Opinion
SJC–11431.
2013-07-1
Roy Limbaugh, pro se.
RESCRIPT.
The petitioner, Roy Limbaugh, appeals from a judgment of a single justice of this court denying his petition pursuant to G.L. c. 211, § 3. We affirm.
Limbaugh filed his petition in the county court after a judge in the Superior Court denied his motion to dismiss an indictment charging him with several crimes including assault with intent to murder, assault and battery on a police officer, and resisting arrest. After the single justice denied the petition, Limbaugh's trial commenced, on April 29, 2013. On May 9, 2013, the jury returned a guilty verdict on all charges.
It is incumbent on Limbaugh, as the appellant, to demonstrate that “review of the trial court decision cannot adequately be obtained on appeal from any final adverse judgment in the trial court or by other available means.” S.J.C. Rule 2:21(2), as amended, 434 Mass. 1301 (2001). He has not made such a showing. “The denial of a motion to dismiss in a criminal case is not appealable until after trial, and we have indicated many times that G.L. c. 211, § 3, may not be used to circumvent that rule. Unless a single justice decides the matter on the merits or reserves and reports it to the full court, neither of which occurred here, a defendant cannot receive review under G.L. c. 211, § 3, from the denial of his motion to dismiss.” Bateman v. Commonwealth, 449 Mass. 1024, 1024–1025, 868 N.E.2d 606 (2007), quoting Jackson v.
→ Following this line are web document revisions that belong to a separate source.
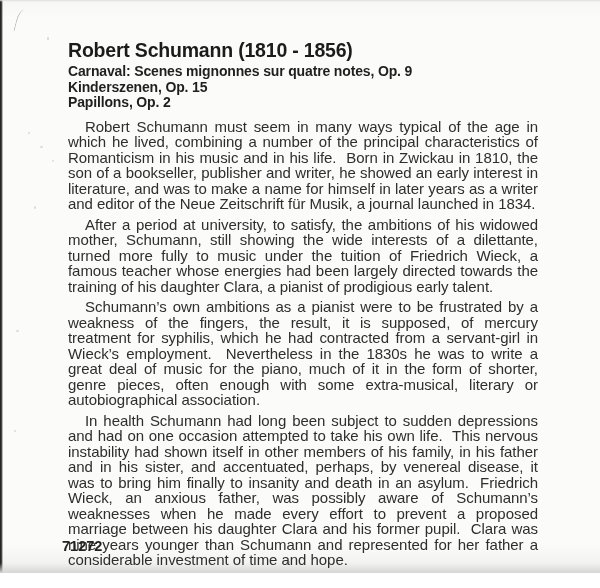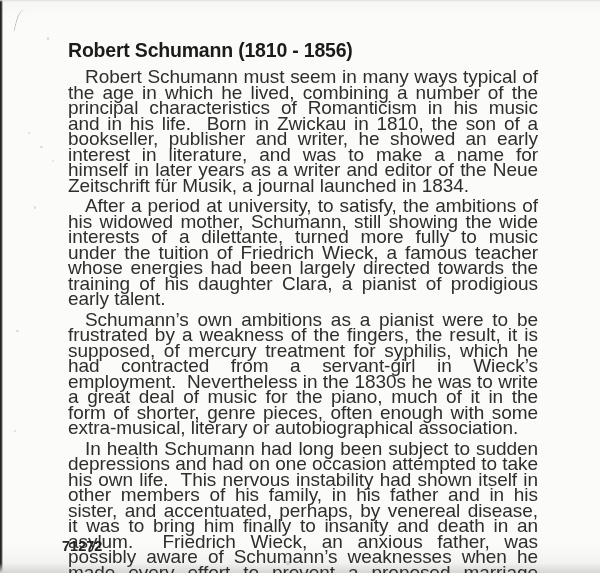--- a/index.html
+++ b/index.html
@@ -88,6 +88,11 @@
   <div class="content">
     <h1 class="title">Robert Schumann (1810 - 1856)</h1>
 
+    <div class="works">
+      <div class="work">Carnaval: Scenes mignonnes sur quatre notes, Op. 9</div>
+      <div class="work">Kinderszenen, Op. 15</div>
+      <div class="work">Papillons, Op. 2</div>
+    </div>
 
     <p class="para">Robert Schumann must seem in many ways typical of the age in which he lived, combining a number of the principal characteristics of Romanticism in his music and in his life.  Born in Zwickau in 1810, the son of a bookseller, publisher and writer, he showed an early interest in literature, and was to make a name for himself in later years as a writer and editor of the Neue Zeitschrift für Musik, a journal launched in 1834.</p>
     <p class="para">After a period at university, to satisfy, the ambitions of his widowed mother, Schumann, still showing the wide interests of a dilettante, turned more fully to music under the tuition of Friedrich Wieck, a famous teacher whose energies had been largely directed towards the training of his daughter Clara, a pianist of prodigious early talent.</p>

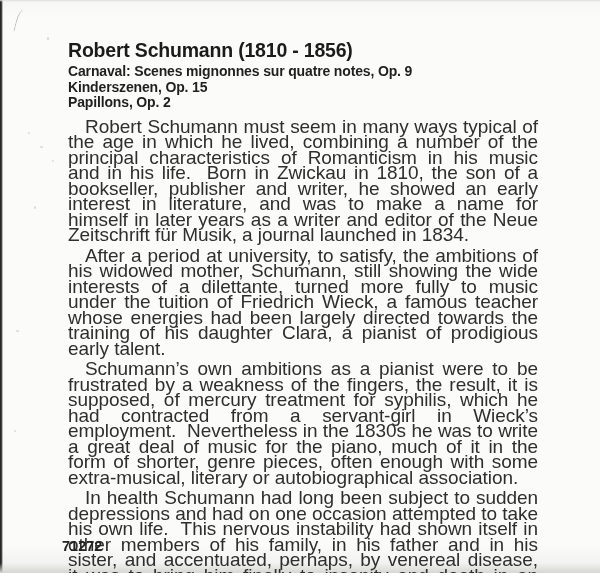--- a/index.html
+++ b/index.html
@@ -53,7 +53,7 @@
   }
   .para {
     margin: 5px 0 0 0; padding: 0;
-    font-size: 19px; line-height: 15.5px;
+    font-size: 15px; line-height: 15.5px;
     text-align: justify; text-indent: 17px;
     color: #2e2e2e; letter-spacing: -0.05px;
     white-space: pre-wrap;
Commonwealth, 437 Mass. 1008, 1009, 770 N.E.2d 469 (2002). See Ventresco v. Commonwealth, 409 Mass. 82, 83–84, 565 N.E.2d 404 (1991), and cases cited. There is no reason Limbaugh cannot obtain the relief he seeks, if warranted, in his direct appeal.
Judgment affirmed.
The case was submitted on the papers filed, accompanied by a memorandum of law.